She couldn’t put any weight on her leg.

Convinced she’d undone the mend I called the vet and he recommended letting her rest a few days and, if she wasn’t any better he’d see her.

She wasn’t.

He manipulated her leg, pronounced her still ok, and I confessed my false confidence. Her pain and anti-inflammatory medicines were refilled. I was instructed to continue her walks at home to strengthen her leg and we came home, with her vet telling me to call again if she needed.

So that was almost 10 days ago. It’s been incremental but she is improving. What has been so discouraging on top of my own personal guilt are the well-meaning neighbors we’d pass on short walks through the neighborhood, who don’t know us or about her injury asking questions that basically translate to ‘why are you so badly mistreating your dog, can’t you see she is plainly in pain’?? And I explain though they remain skeptical.

So I have felt puny, as my mom would say.

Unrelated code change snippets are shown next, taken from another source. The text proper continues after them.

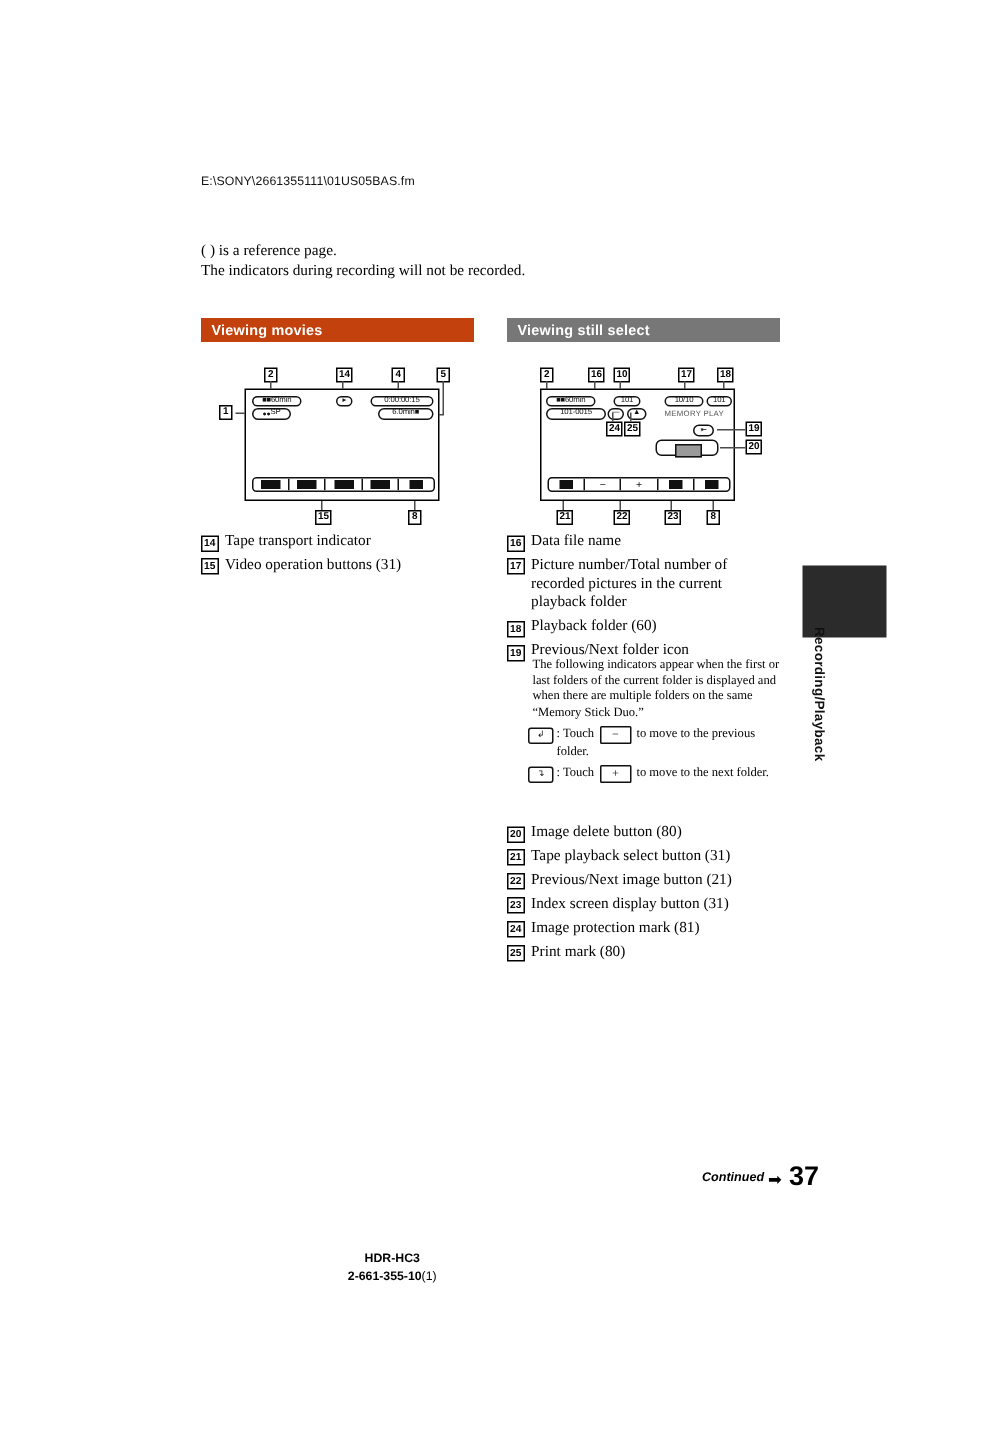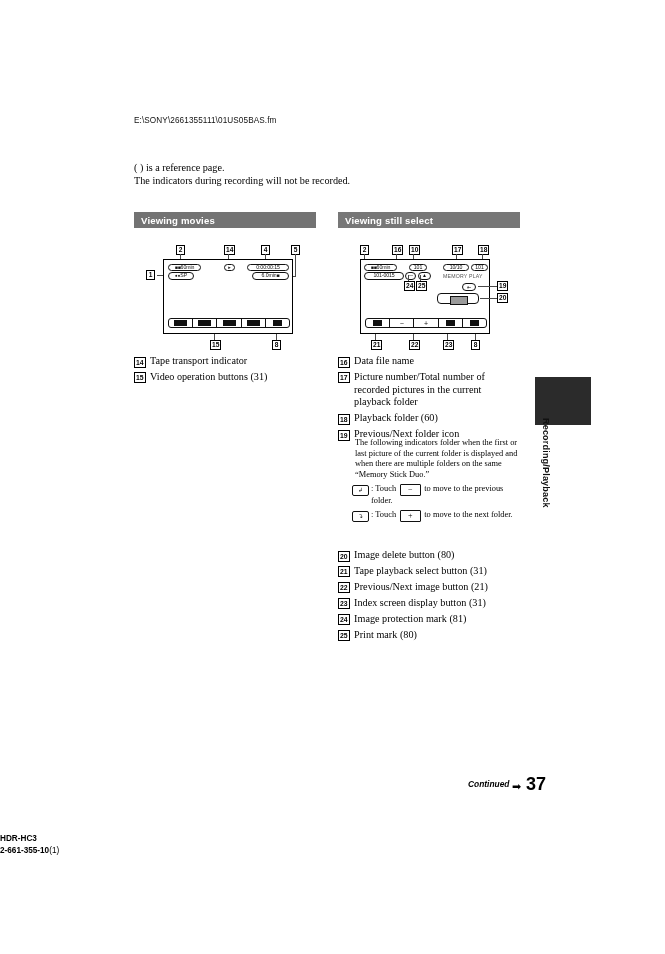"Viewing movies" .bar-left { background: #737373 -> #c2410c }
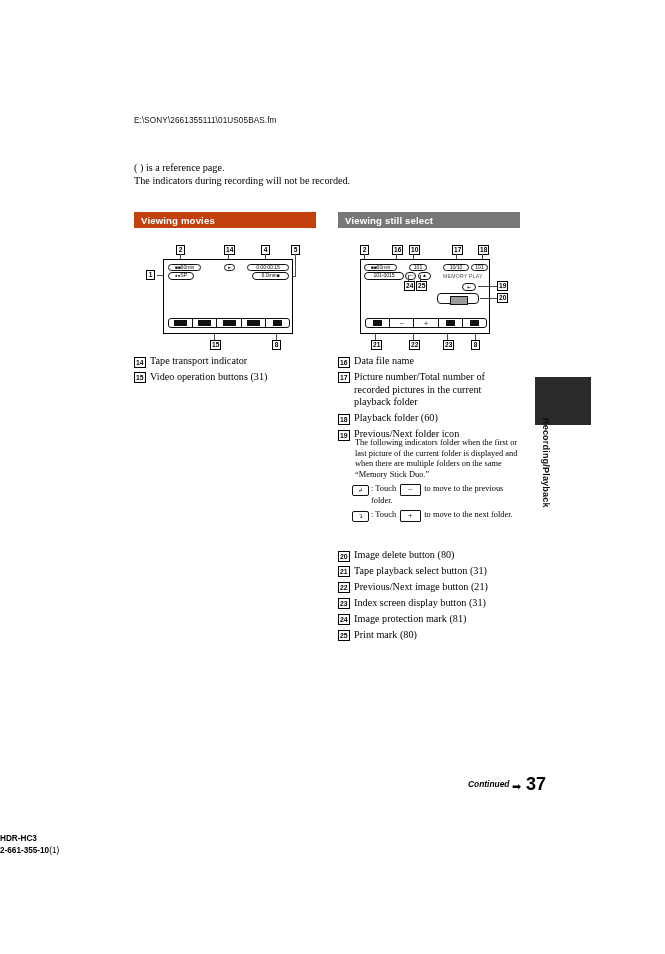"The following indicators folder when" div.note { text: folder when the first or last picture -> appear when the first or last folders }
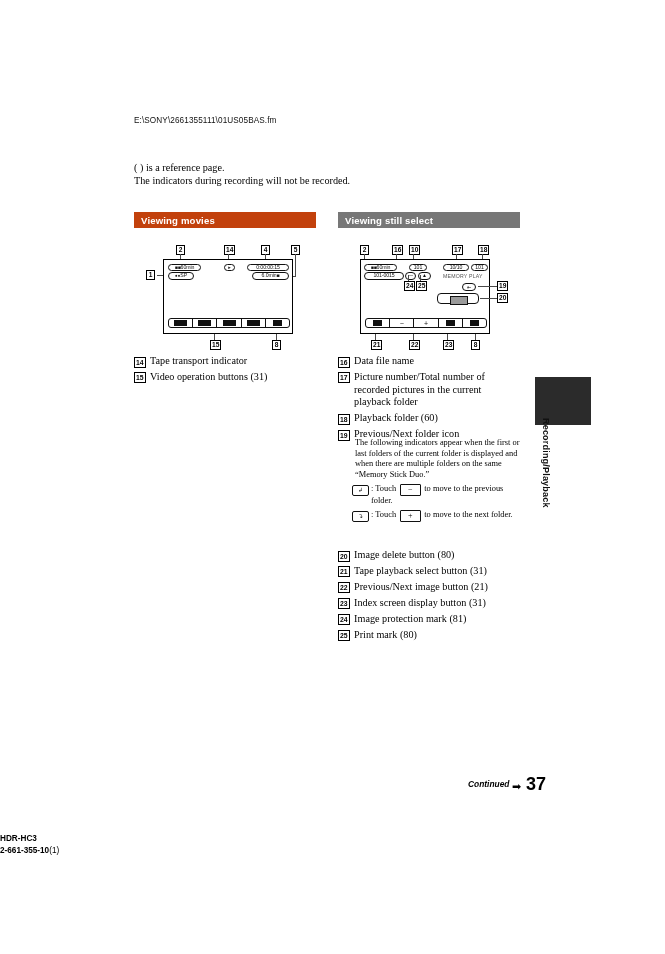"HDR-HC3" .model { text-align: left -> center }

Then my brother called on Monday, not his usual day to call, and lent a sympathetic ear, which gave me a boost. God must have known that was a good start but then a prayer warrior from an organization I support called to see if I would like for her to pray with me! Still He lifted me again the next day when a good friend called just to say hello and listened to Lily’s and my quandary. To top the week my son called on Friday. I’d not heard from him in quite a while and was eager to hear his news and share a bit of mine.

So though we are still carefully working at restoring Lily to the level she’d reached before I feel better about it,  I am reminded how much others, those who understand, can truly lift spirits.

And I am grateful.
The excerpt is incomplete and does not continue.